Mit Benützung des eingetretenen Flutwasserstandes konnten wir heute bei Morgengrauen den Hafen von Thursday Island, nachdem wir einen Lotsen an Bord genommen hatten, endlich verlassen. Durch die Prince of Wales Passage, an Hammond und Goode Island vorbeisteuernd, wendeten wir uns nordöstlich, um bald darauf südöstlichen Kurs zu nehmen und an der Nordküste von Wednesday Island gegen Cap York und die Albany-Passage zu schiffen. Diesmal kamen wir ganz nahe an dem Wrack des deutschen Dreimasters „Olga“ vorbei, welches auf dem Northwest Reef festsaß. Bekannte Gegenden waren es, die wir bei Cap York wiedersahen.

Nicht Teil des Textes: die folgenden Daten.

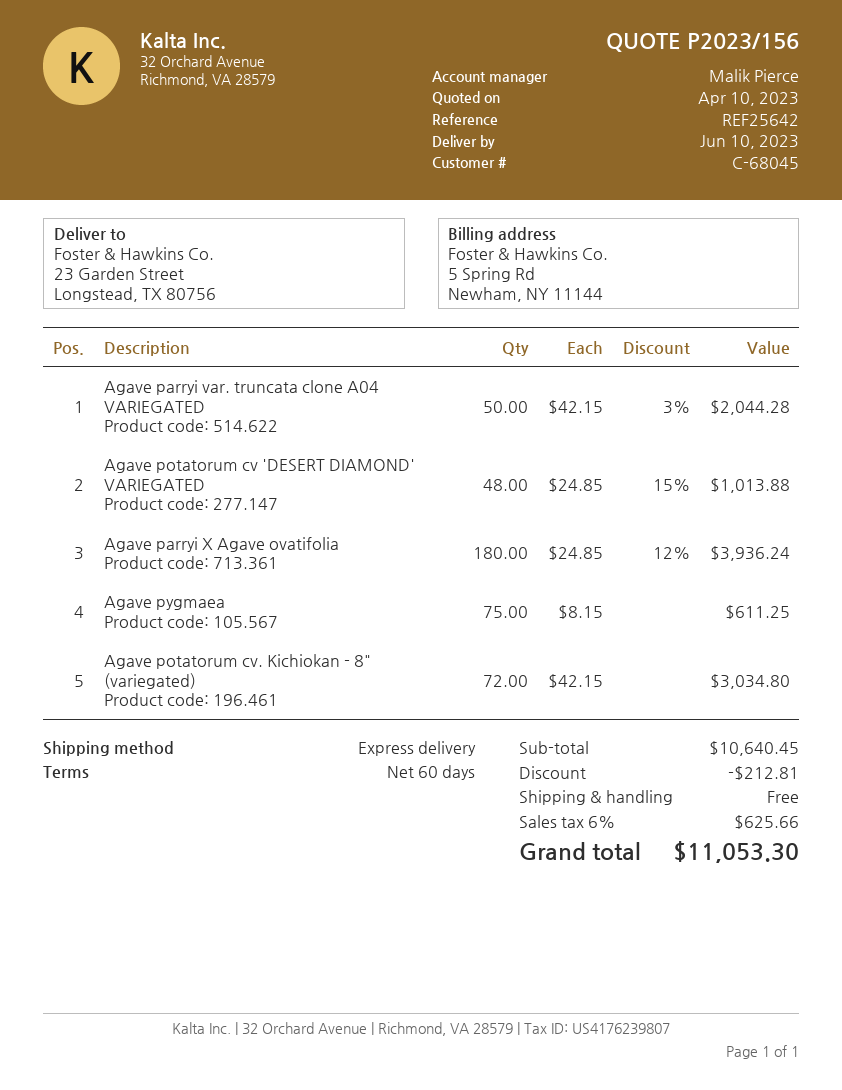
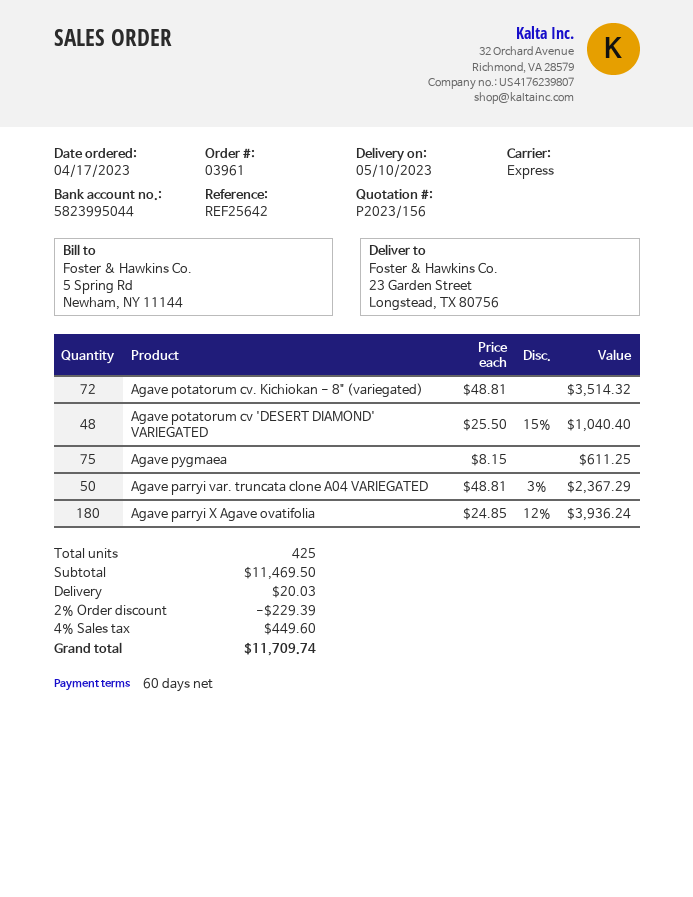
delivery date: 2023-06-10 -> 2023-05-10
Agave parryi var. truncata clone A04 VARIEGATED: 50 x 42.15 - 3% = 2044.28 -> 50 x 48.81 - 3% = 2367.29
Agave potatorum cv 'DESERT DIAMOND' VARIEGATED: 48 x 24.85 - 15% = 1013.88 -> 48 x 25.50 - 15% = 1040.40
Agave potatorum cv. Kichiokan - 8" (variegated): 72 x 42.15 = 3034.80 -> 72 x 48.81 = 3514.32
subtotal: 10640.45 -> 11469.50
discount: 212.81 -> 229.39
shipping: 0.00 -> 20.03
tax: 6% = 625.66 -> 4% = 449.60
total: 11053.30 -> 11709.74

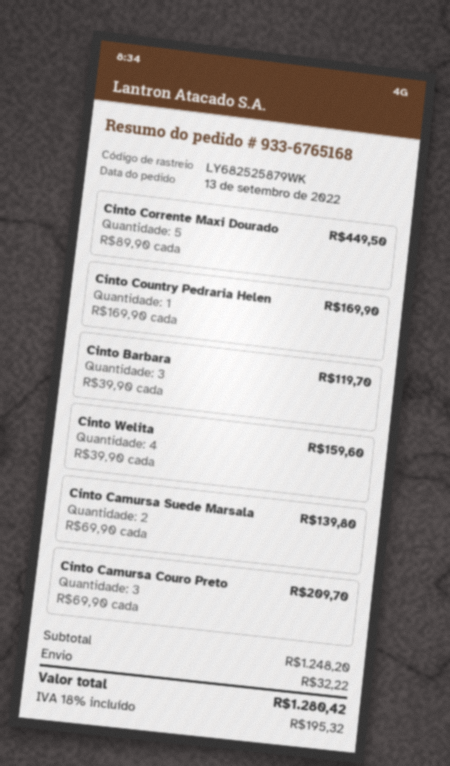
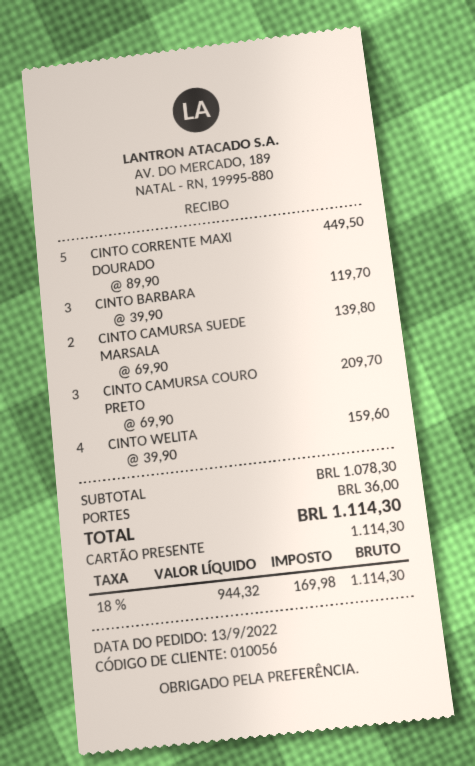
Cinto Country Pedraria Helen: 1 x 169.90 = 169.90 -> none
subtotal: 1248.20 -> 1078.30
shipping: 32.22 -> 36.00
tax: 18% = 195.32 -> 18% = 169.98
total: 1280.42 -> 1114.30

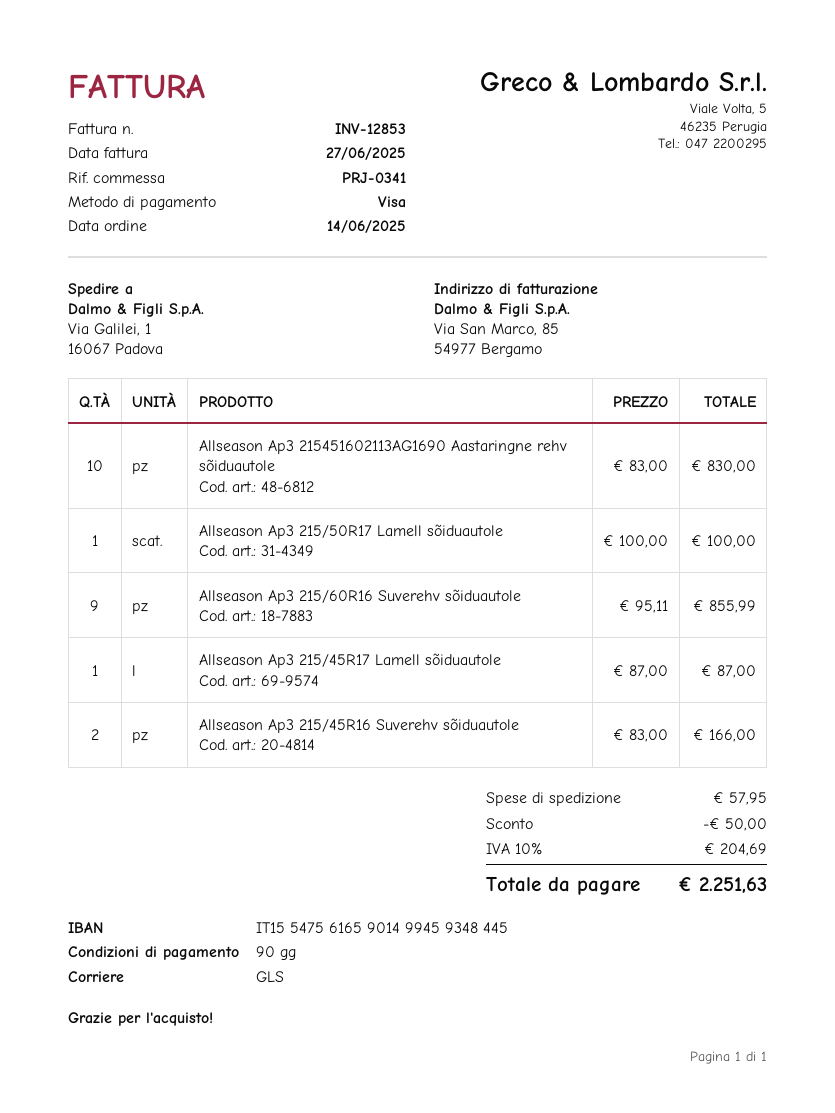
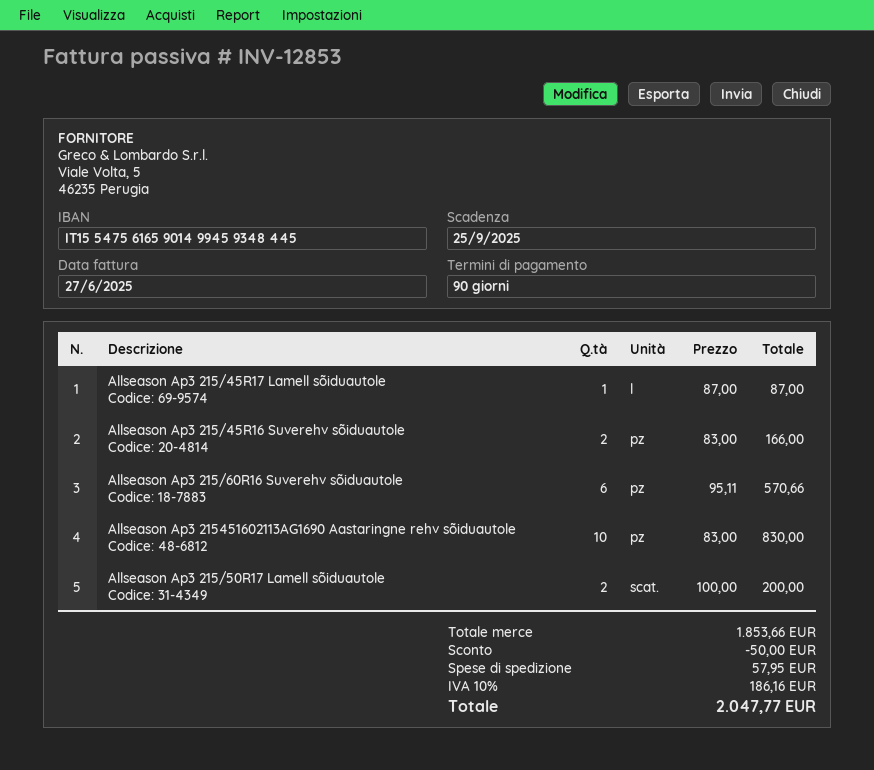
Allseason Ap3 215/50R17 Lamell sõiduautole: 1 x 100.00 = 100.00 -> 2 x 100.00 = 200.00
Allseason Ap3 215/60R16 Suverehv sõiduautole: 9 x 95.11 = 855.99 -> 6 x 95.11 = 570.66
tax: 10% = 204.69 -> 10% = 186.16
total: 2251.63 -> 2047.77

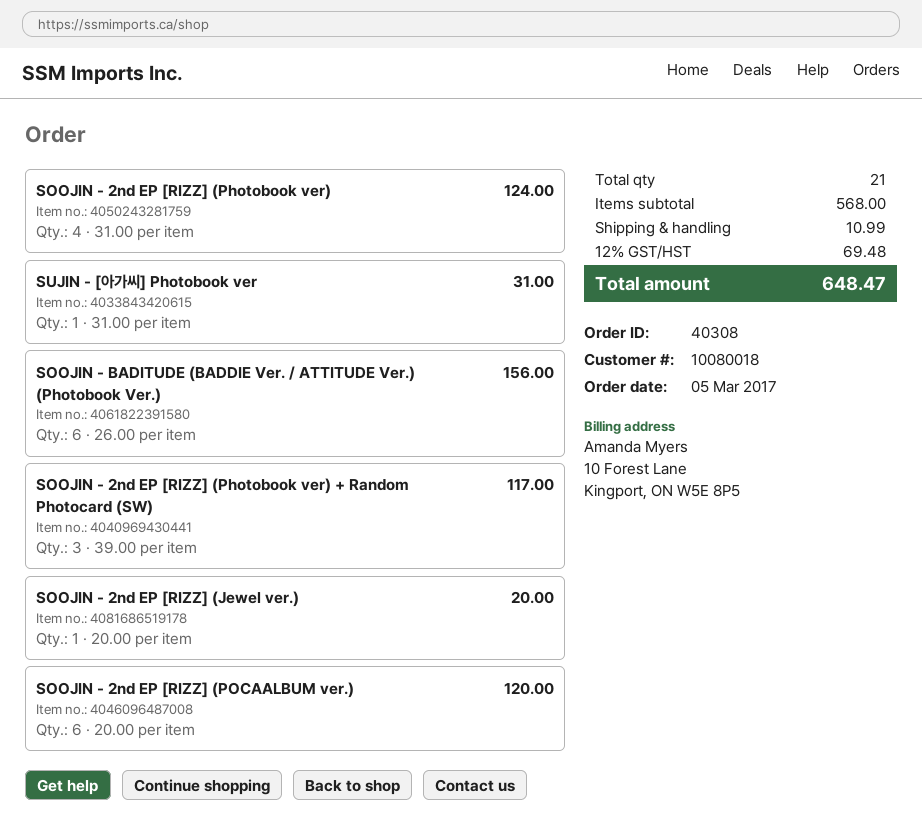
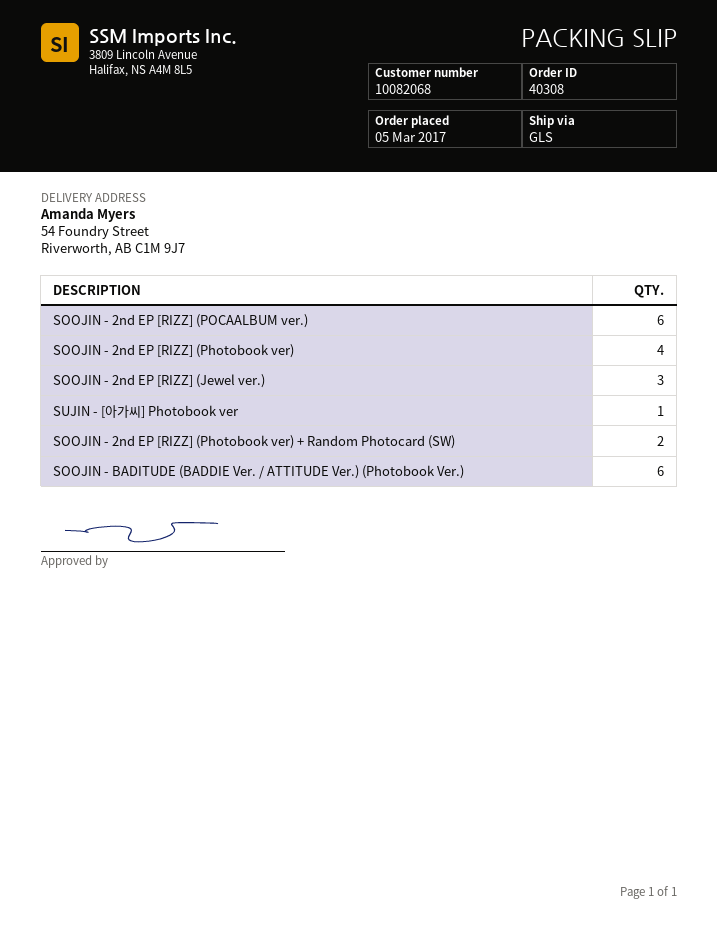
customer number: 10080018 -> 10082068
SOOJIN - 2nd EP [RIZZ] (Photobook ver) + Random Photocard (SW): 3 -> 2
SOOJIN - 2nd EP [RIZZ] (Jewel ver.): 1 -> 3

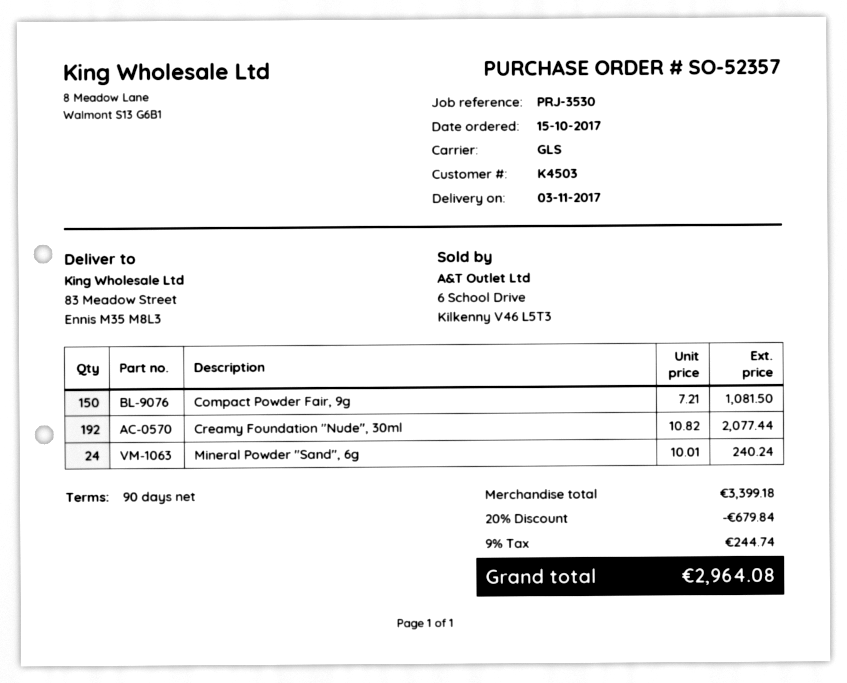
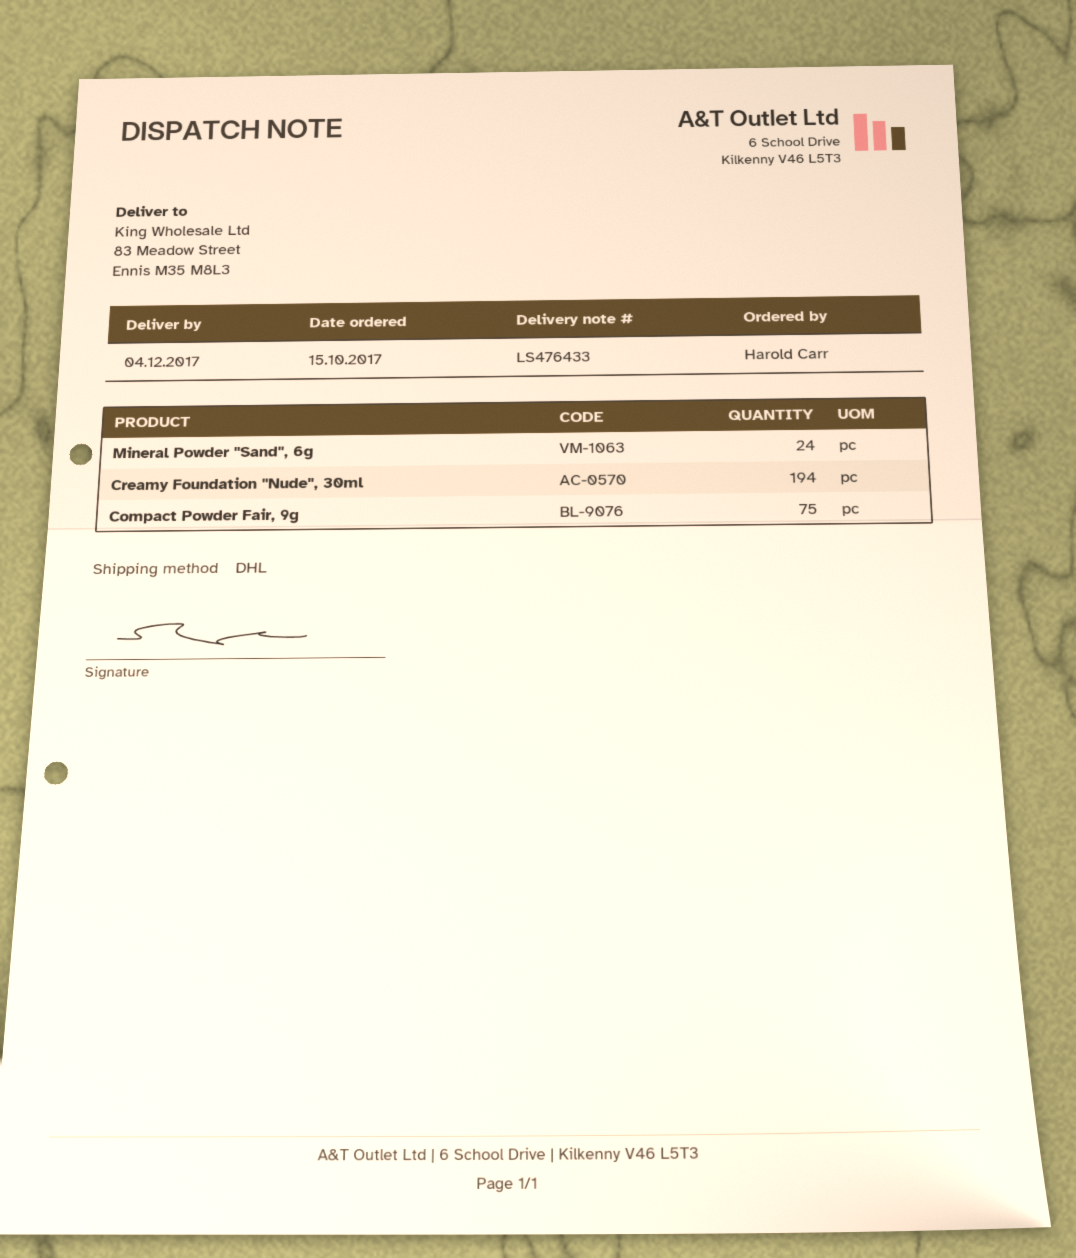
delivery date: 2017-11-03 -> 2017-12-04
shipping method: GLS -> DHL
Compact Powder Fair, 9g: 150 -> 75
Creamy Foundation "Nude", 30ml: 192 -> 194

Als wir, die Albany-Passage durchfahrend, Somerset passierten, ließen wir die Dampfpfeife ertönen und winkten lebhaft mit den Taschentüchern, um unsere Freundin, die „Nichte des Königs von Samoa“, zu begrüßen, doch leider erschien nicht sie, sondern, wie wir durch das Fernrohr wahrnehmen konnten, ein älterer Herr, vermutlich der seinerzeit verborgen gebliebene Hausvater, und hisste die englische Flagge. Auf Fly Point wurden mächtige Säulen, eine ganze Reihe kolossaler Termitenhügel von hellrostbrauner Farbe sichtbar.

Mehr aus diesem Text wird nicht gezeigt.